(Front-end code change data)
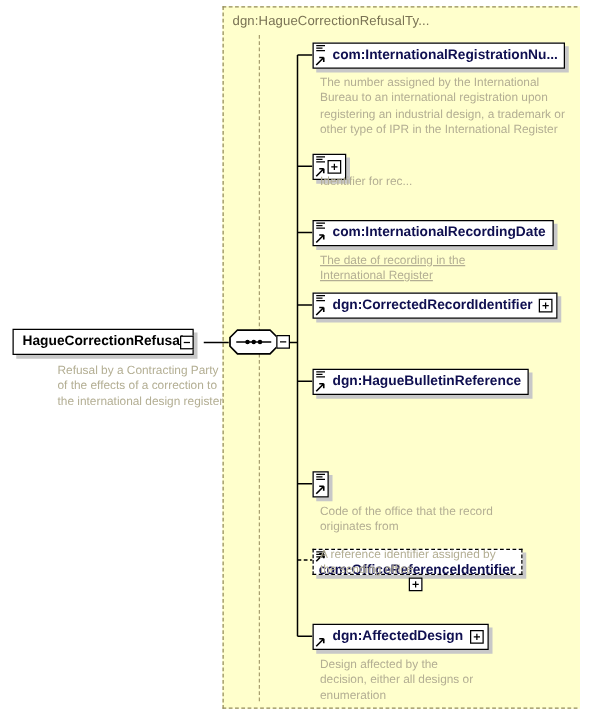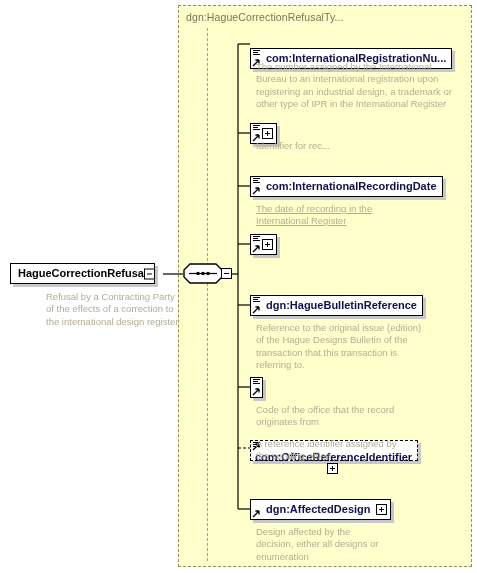--- a/index.html
+++ b/index.html
@@ -14,10 +14,11 @@
   }
   #canvas {
     position: relative;
-    width: 477px;
+    width: 435px;
     height: 573px;
     background: #ffffff;
     overflow: hidden;
+    padding-left: 29px;
   }
 
   

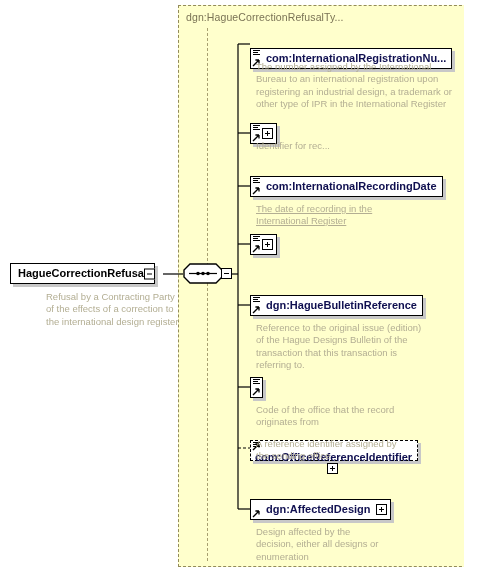--- a/index.html
+++ b/index.html
@@ -259,7 +259,7 @@
     <span class="seq-toggle"></span>
   </div>
 
-  <div style="position:absolute; left:250px; top:48px;border-radius:11px;">
+  <div style="position:absolute; left:250px; top:34px;border-radius:11px;">
     <div class="node-box">
       <span class="elem-glyph">
         <span class="lines">

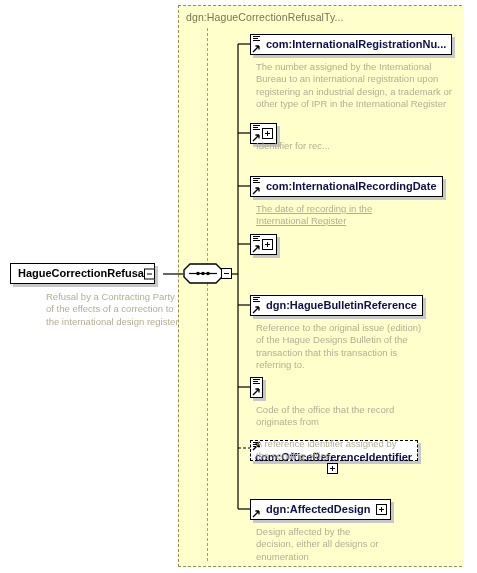--- a/index.html
+++ b/index.html
@@ -326,6 +326,7 @@
             <path d="M1,7 L7,1 M7,1 L3.4,1 M7,1 L7,4.6" stroke="#000" stroke-width="1.3" fill="none"></path>
           </svg>
       </span>
+      <span class="node-label">dgn:CorrectedRecordIdentifier</span>
       <span class="toggle plus"></span>
     </div>
   </div>

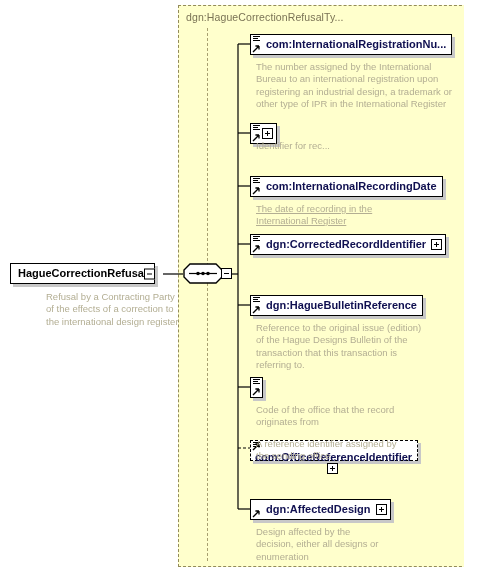--- a/index.html
+++ b/index.html
@@ -346,10 +346,6 @@
       <span class="node-label">dgn:HagueBulletinReference</span>
     </div>
   </div>
-  <div class="annot" style="left:256px; top:322px; width:200px;">Reference to the original issue (edition)
-of the Hague Designs Bulletin of the
-transaction that this transaction is
-referring to.</div>
 
   <div style="position:absolute; left:250px; top:377px;">
     <div class="node-box">

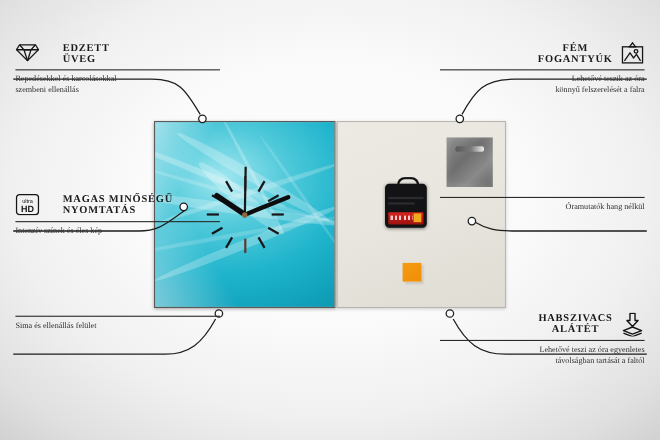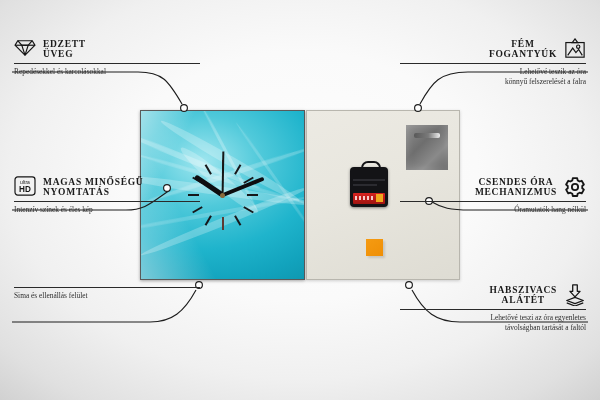--- a/index.html
+++ b/index.html
@@ -77,7 +77,7 @@
   .co-head{display:flex;align-items:center;gap:7px;}
   .co-titles{display:flex;flex-direction:column;line-height:1.08;}
   .co-titles span{font-size:9.5px;letter-spacing:.7px;color:#1a1a1a;font-weight:bold;
-                  font-family:"Liberation Serif",serif;}
+                  font-family:"Liberation Serif",serif;margin-left:14px;}
   .rule{height:1px;background:#2a2a2a;margin-top:3px;}
   .co-desc{font-size:7.4px;color:#2e2e2e;line-height:1.32;margin-top:3px;
            font-family:"Liberation Serif",serif;}

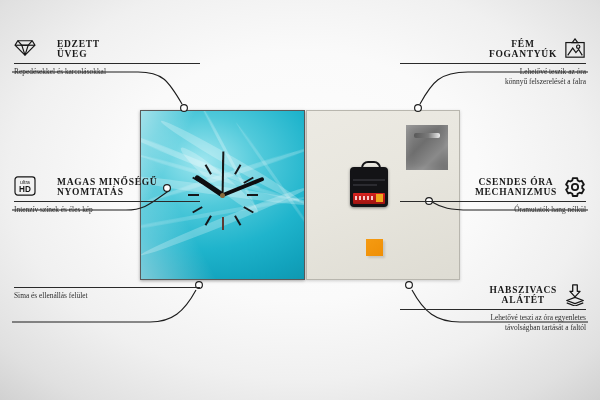--- a/index.html
+++ b/index.html
@@ -213,6 +213,7 @@
     <div class="rule"></div>
     <div class="co-desc">
       <div>Repedésekkel és karcolásokkal</div>
+      <div>szembeni ellenállás</div>
     </div>
   </div>
 

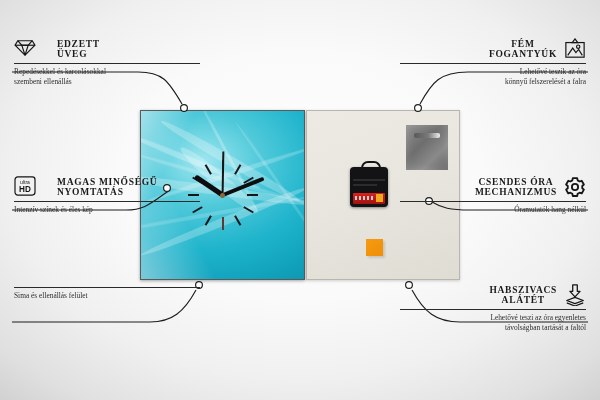--- a/index.html
+++ b/index.html
@@ -271,20 +271,6 @@
   </div>
 
   <div class="callout right" style="left:400px;top:176px;">
-    <div class="co-head">
-      <span class="co-titles">
-        <span>CSENDES ÓRA</span>
-        <span>MECHANIZMUS</span>
-      </span>
-      <span class="ico">
-        <svg width="22" height="22" viewBox="0 0 24 24">
-            <g fill="none" stroke="#151515" stroke-width="2" stroke-linejoin="round">
-          <path d="M9.6,2.4 h4.8 l.5,2.4 2.1,1.2 2.3-.8 2.4,4.1 -1.8,1.6 0,2.4 1.8,1.6 -2.4,4.1 -2.3-.8 -2.1,1.2 -.5,2.4 h-4.8 l-.5-2.4 -2.1-1.2 -2.3.8 -2.4-4.1 1.8-1.6 0-2.4 -1.8-1.6 2.4-4.1 2.3.8 2.1-1.2 Z"></path>
-          <circle cx="12" cy="12" r="3.4"></circle>
-        </g>
-          </svg>
-      </span>
-    </div>
     <div class="rule"></div>
     <div class="co-desc">
       <div>Óramutatók hang nélkül</div>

Description of the task =>
Scan the records for the string "label" and show every line that contains it.

Exercise answer =>
+      <span class="node-label">dgn:CorrectedRecordIdentifier</span>
       <span class="node-label">dgn:HagueBulletinReference</span>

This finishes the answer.